D. Teodoro Monteiro, que marcou o mundo da entomologia com o «museu das borboletas», em Singeverga, foi meu professor de Mineralogia. Acordou em mim o gosto pelas rochas e afins. Lá em casa, no sótão, há amostras de «calhaus raros»…

Ir com o Alexandre era aprender a ver e a amar o chão que pisávamos. Cada pedra, cada formação geológica… Alex não perdia pitada: – Olhem para aqui!... Descrevia, como só um entendido sabe fazê-lo. E sempre concluía, citando alguém: – Oh se nós soubéssemos ouvir o sermão das pedras!...

Não mais parei de escutar… E até já aqui vos falei das pedras do Calvário (O Gaiato, nº 2048).

2. Aprendiz na Arte de EscutarGosto de voar nestes espaços do escutar o viver, escutar o amor, escutar o que urge aprender, (…)(3). Agora, aqui no Calvário onde, ando a aprender a mover-me como «pessoa idosa»… Entre idosos portadores de deficiências. E dou comigo a "escutar a terra", "escutar o capim crescer"… Foi assim que me apaixonei pelo «sermão» das nossas araucárias…

Se não me escapou nenhuma, elas são apenas três. E nenhuma delas com o porte majestoso que bem conheço de outras. A mais novinha delas entrou aqui já pela minha mão. E nem sempre andou cuidada como agora a cuido. Oiço cada uma das três – com seu «sermão» bem diferente… Todas estão aqui por perto de casa. As duas que já encontrei, plantadas por Pe.
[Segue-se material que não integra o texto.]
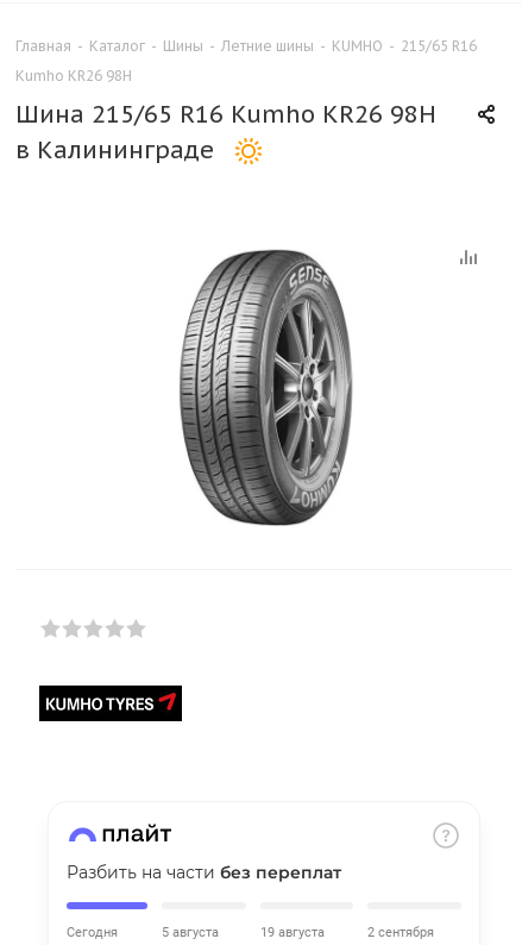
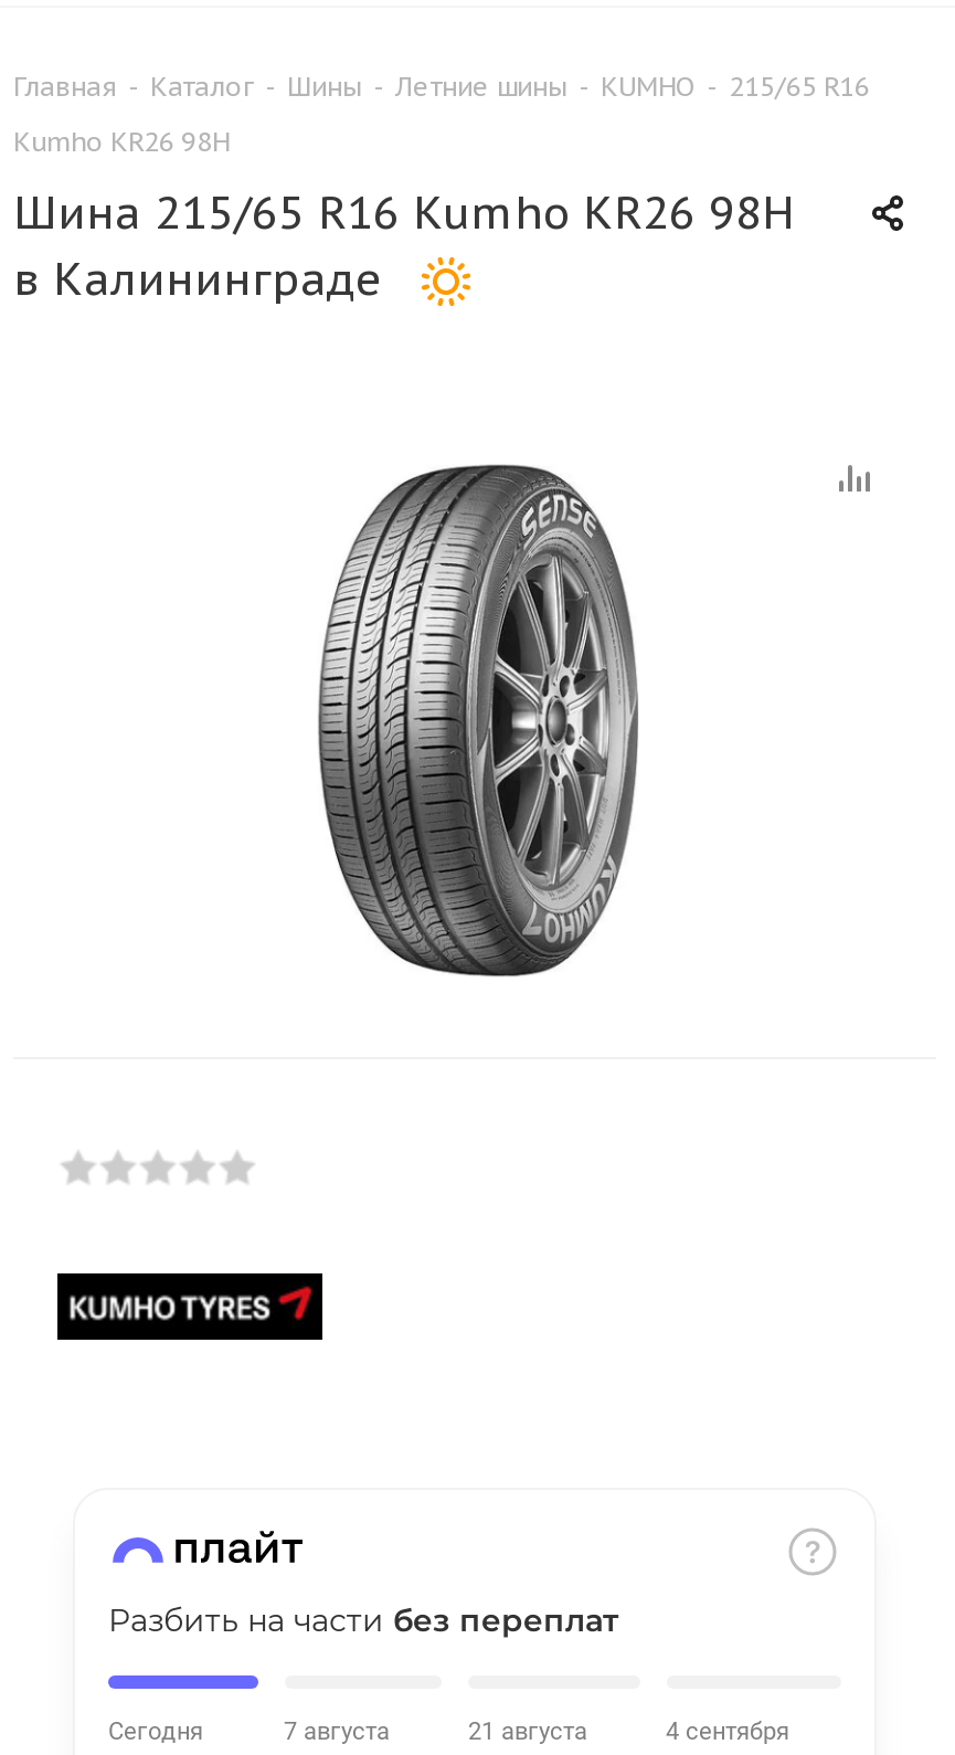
[161,925,218,940] 5 августа -> [284,1717,390,1746] 7 августа
[260,925,325,940] 19 августа -> [468,1717,587,1746] 21 августа
[367,925,433,940] 2 сентября -> [666,1717,789,1746] 4 сентября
Baptista, falam-me de «deficiência de condições», de «feridas de não-existência» daquele mínimo necessário para o seu desenvolvimento harmonioso… Aquela que eu plantei fala-me de «atrofiamento» por falta de cuidado nos primeiros anos, acrescida agora pela falta de um terreno mais favorável…

Ouço a «linguagem corporal» de cada uma. Escuto a voz do solo onde estão plantadas, a voz da luz/sombra que as envolve, a voz da água que só lhes chega quando chove… Ai o que eu ouço da 'boca' de cada uma!... A araucária que está mesmo aqui ao lado, debaixo de uma carvalha centenar, por detrás da emblemática cruz de ferro forjado que testemunha a Fé e o gosto artístico de Pe. Batista, coitada! É um testemunho vivo de luta pela sobrevivência – mesmo quando a vida não presta... Esquelética, envelhecida antes do tempo, infezadinha de todo – tal e qual estes filhos que Deus nos mandou… A outra, uns 50m à frente, meio perdida entre cedros mais velhos. Finalmente, conseguiu uma altitude que já lhe permite beber, bastante mais tempo, a força do sol … E toda ela, agora, lá no alto, viçosa, canta as aleluias da primavera. A terceira, a minha, que veio de Espanha, num vasinho, semeada por mão amiga (que já ultrapassou os 97 anos), tem um «sermãozinho» menos pior… O terreno é o mesmo das outras duas – impróprio para uma árvore destas… Mas, desde que a transplantei para aqui e passei a cuidar dela, vai-me dizendo do maior e ou menor cuidado com ela – mais verdita ou mais amarelita, a brindar-me, em cada ano, com uma rodada de quatro raminhos perpendiculares ao tronco, como é próprio da espécie… É o seu jeito de me falar da falta (ou não) de estrume, de regas, de a libertar das daninhas que atacam…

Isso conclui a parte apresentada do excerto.